A Tríplice Missão
O que acontece nos relacionamentos interpessoais mais próximos é o encontro dos “Eus” verdadeiros. Sempre estamos lembrando que as nossas atitudes revelam quem somos mas tais atitudes são mais explícitas na nossa intimidade. Outro dia no treinamento de líderes da escola que temos em nossa igreja o ministrante alertou: Somos o que realmente somos quando estamos sozinhos. E eu completaria dizendo que expressamos muito mais daquilo que somos nos relacionamentos mais próximos e íntimos. Digo isto porque socialmente nos mascaramos num “carnaval existencial”, na proteção da nossa real identidade. Mas a intimidade e a proximidade nos deixam transparentes, guardadas as devidas proporções dos cuidados que despendemos para esconder o nosso verdadeiro eu.
Porque nos escondemos atrás de máscaras existenciais e sociais? Porque temos o medo de ser rejeitados, escorraçados, julgados, questionados e “objetizados” neste processo. Seria como se estivéssemos pensando que os outros, ao descobrir as nossas debilidades e fragilidades, teriam contra nós armas potencialmente destrutivas. E assim como Adão, ao pecar, se escondeu entre as àrvores do jardim, fazemos o mesmo. Talvez, simplesmente não tenhamos a coragem de expor os motivos de nossa atitude fugidia. Adão pelo menos se expressou, verbalizou o seu medo: “ Estava nu, tive medo e me escondi...”.
Eu e você, todos nós, temos fragilidades e isto não é vergonha nenhuma. Vivemos entre a tensão de ser o que realmente somos e parecer ser o que ainda não somos. Em vez de focarmos na nossa dignidade, focamos na nossa reputação, na preocupação de sermos aceitos pelos outros. A solução para Adão foi a abertura do seu coração para Deus, ao ponto de dizer o que realmente estava acontecendo, então Deus pôde vesti-lo. Quem sabe precisemos seguir o mesmo caminho, o que nos desestressaria mais e aliviaria os nossos lares. Somos tão gentis fora das nossas casas, e tão embrutecidos nos nossos relacionamentos mais íntimos, mais próximos.
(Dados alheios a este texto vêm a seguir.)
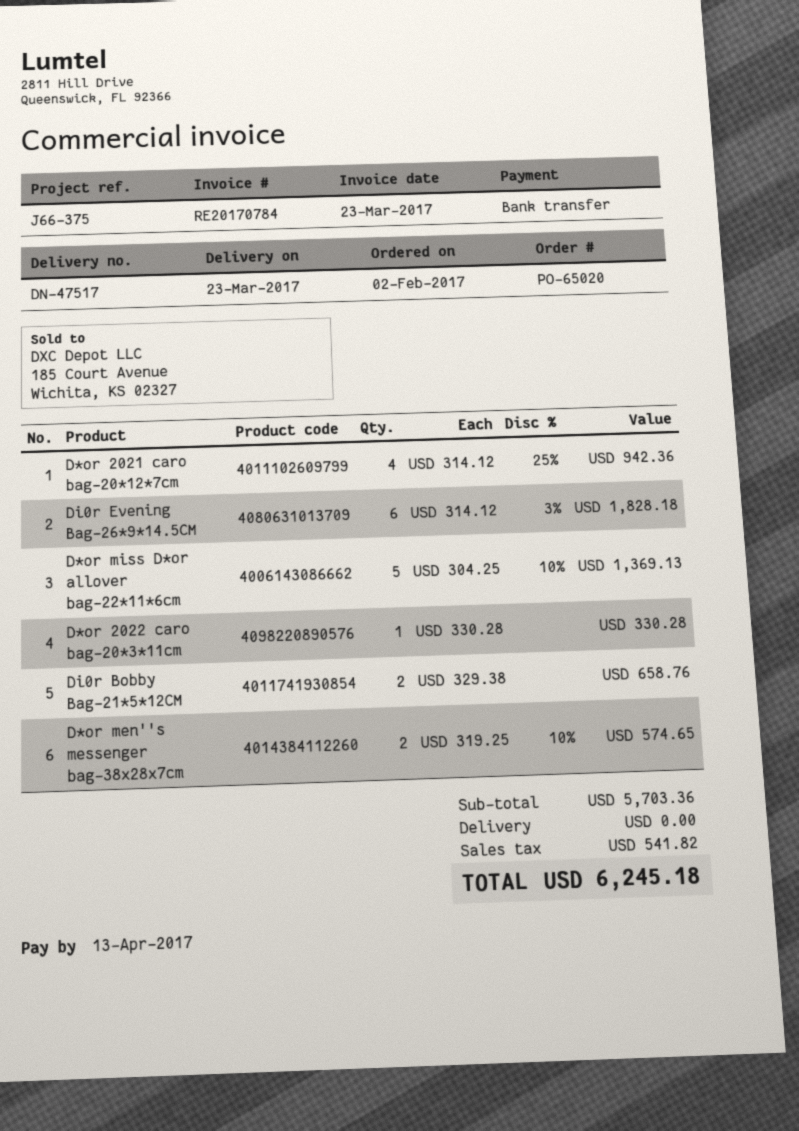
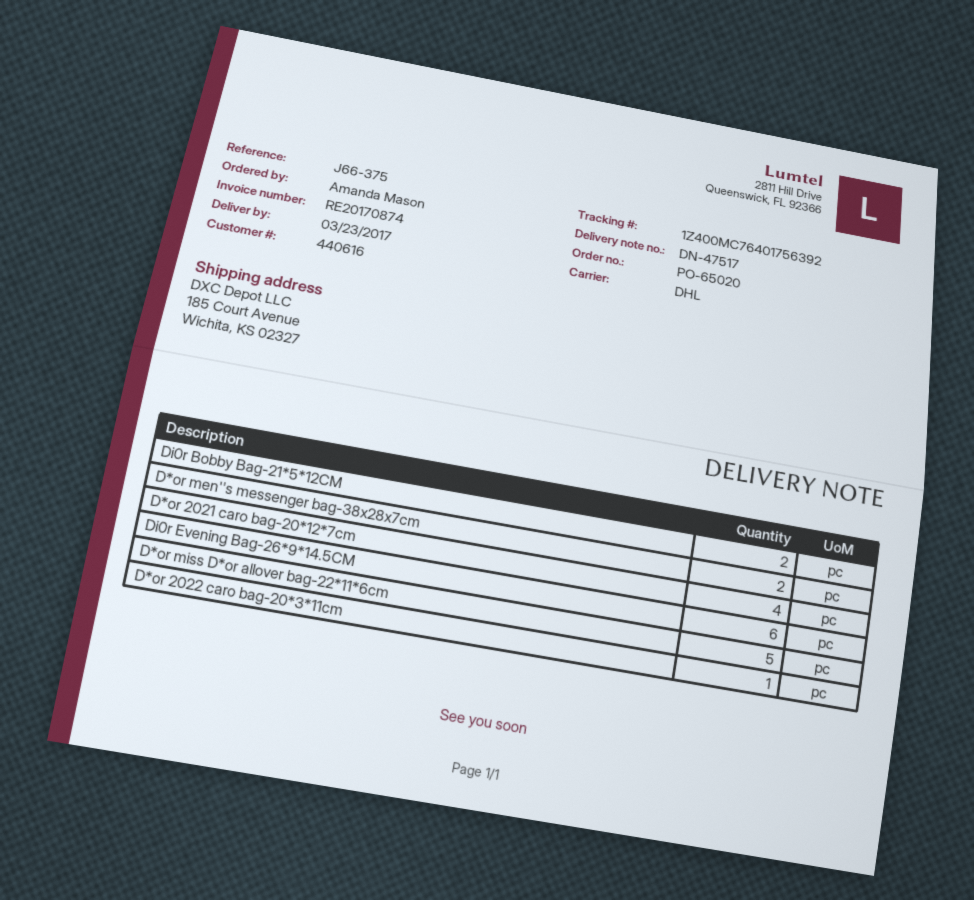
invoice number: RE20170784 -> RE20170874

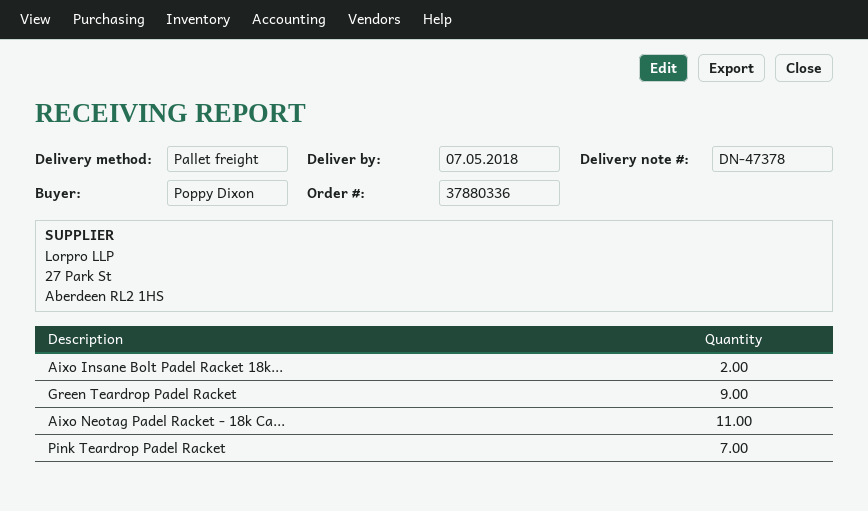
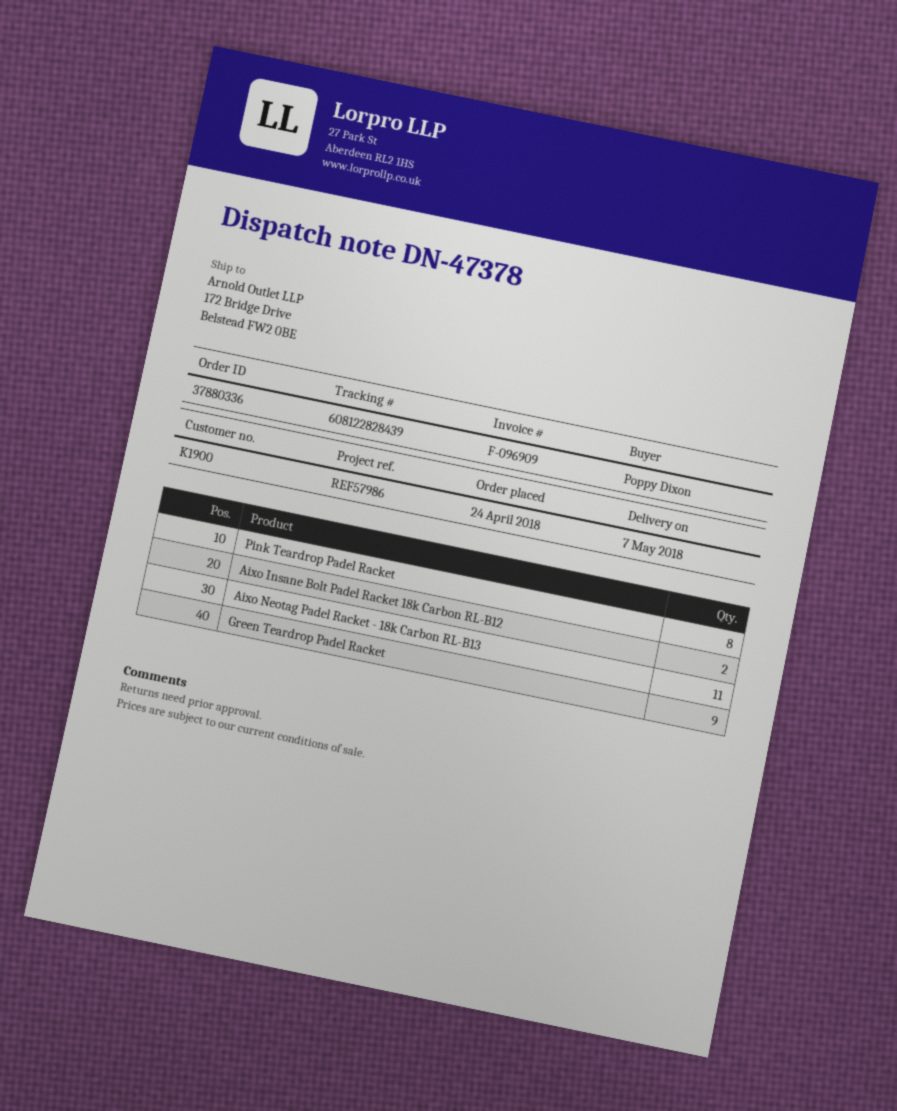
Pink Teardrop Padel Racket: 7 -> 8

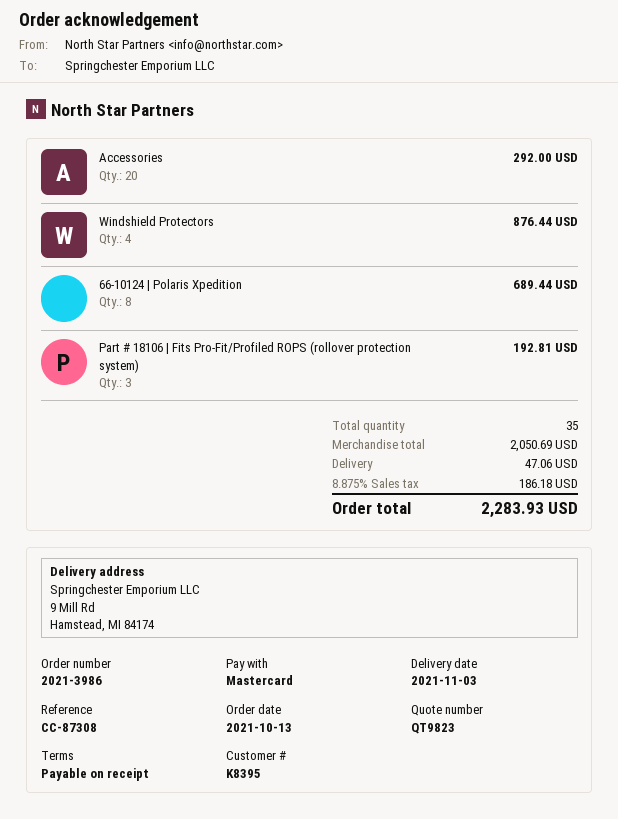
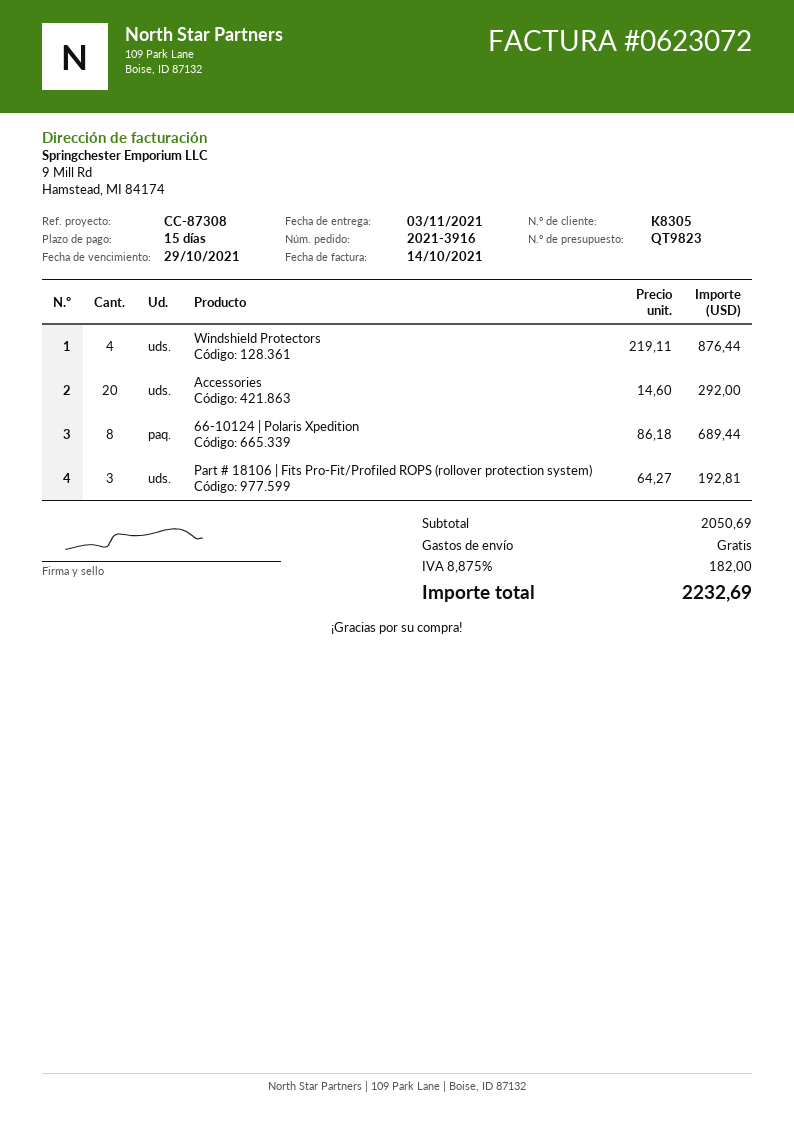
order number: 2021-3986 -> 2021-3916
payment terms: on receipt -> 15 days
customer number: K8395 -> K8305
shipping: 47.06 -> 0.00
tax: 8.875% = 186.18 -> 8.875% = 182.00
total: 2283.93 -> 2232.69

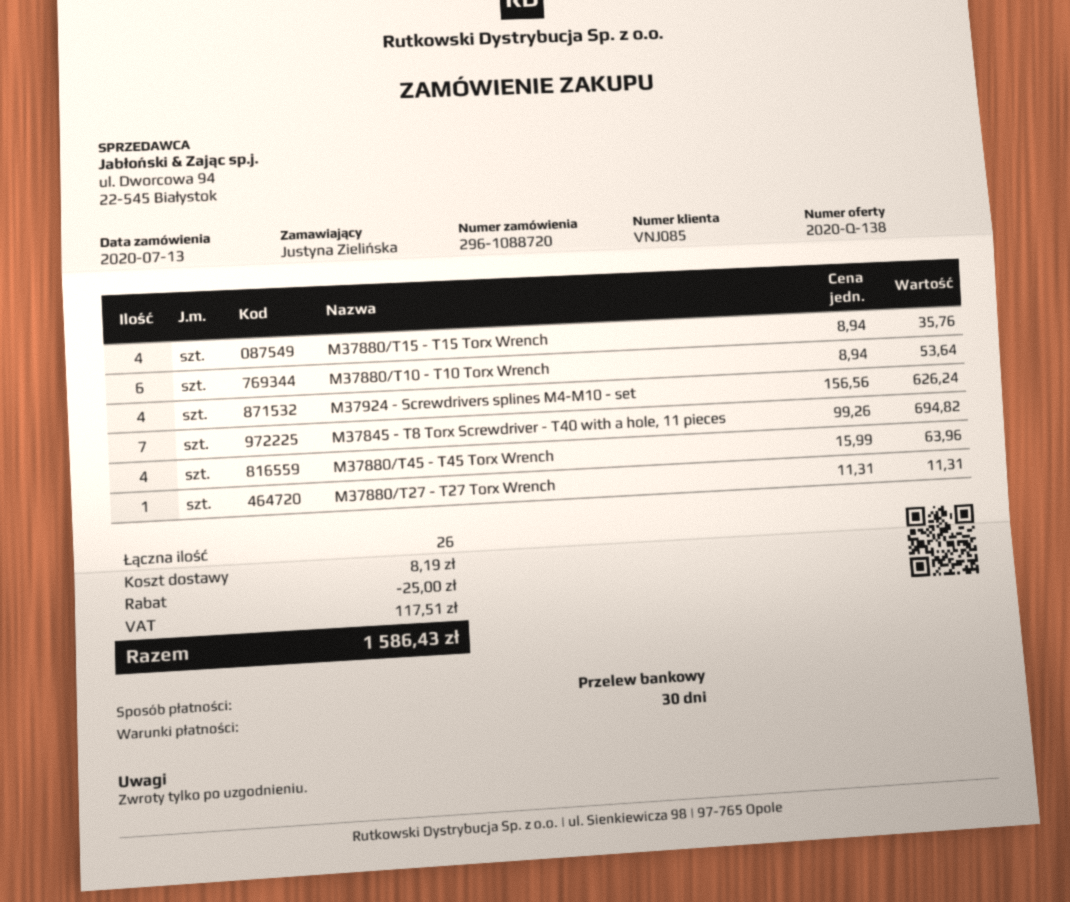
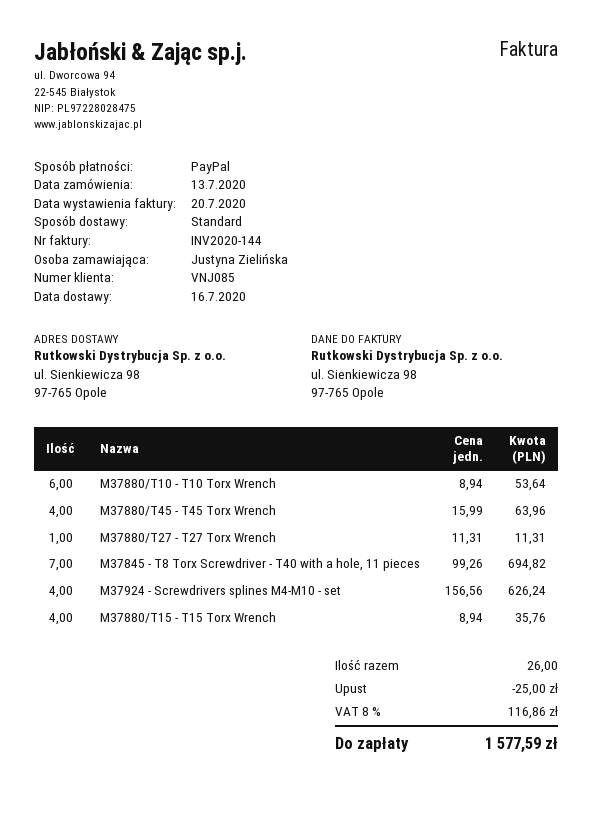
payment method: bank transfer -> PayPal
shipping: 8.19 -> none
tax: 117.51 -> 116.86
total: 1586.43 -> 1577.59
E somos assim neste ambiente porque as máscaras ali caíram faz tempo.
Conta-se certa vez quem um pastor estava dirigindo um culto na igreja em que servia, e naquele dia, durante o culto, alguém estacionou um caminhão na frente do templo, e então começaram a descarregar alguns móveis para dentro do templo, diga-se de passagem, bem parecidos com os seus. E de fato eram os seus, tendo em vista que a sua esposa chegara junto com o caminhão e dissera aonde colocá-los. Perplexo e meio sem chão, o reverendo diz para a mulher: “-O que é isto? Porque está fazendo assim?” Ela ironicamente o responde: “-É que aqui na igreja você é tão gentil, tão amável, tão especial com as pessoas que eu resolvi morar na igreja. O pastor que vai para casa depois do culto não parece ser você.” Logicamente nos parece uma estória, mas pode ser que esteja aproximada da realidade de alguns, religiosos ou não, ministros ou não. E que pena que seja assim, porque o maior testemunho de Deus não está nas palavras e sim na vida.
Na realidade estamos profundamente compromissados com o que somos fora das nossas casas, quando dentro dos nossos corações precisaríamos cuidar com o que somos, verdadeiramente, com o que externamos em nossos relacionamentos mais íntimos e próximos e com o que os outros de fora sabem que nós somos.
Uma boa ajuda seria decidir para quem vamos ser o que realmente somos, porque assim poderíamos corrigir os rumos de nossas vidas. Ser para Deus, para nós e para os outros é a missão tríplice da vida.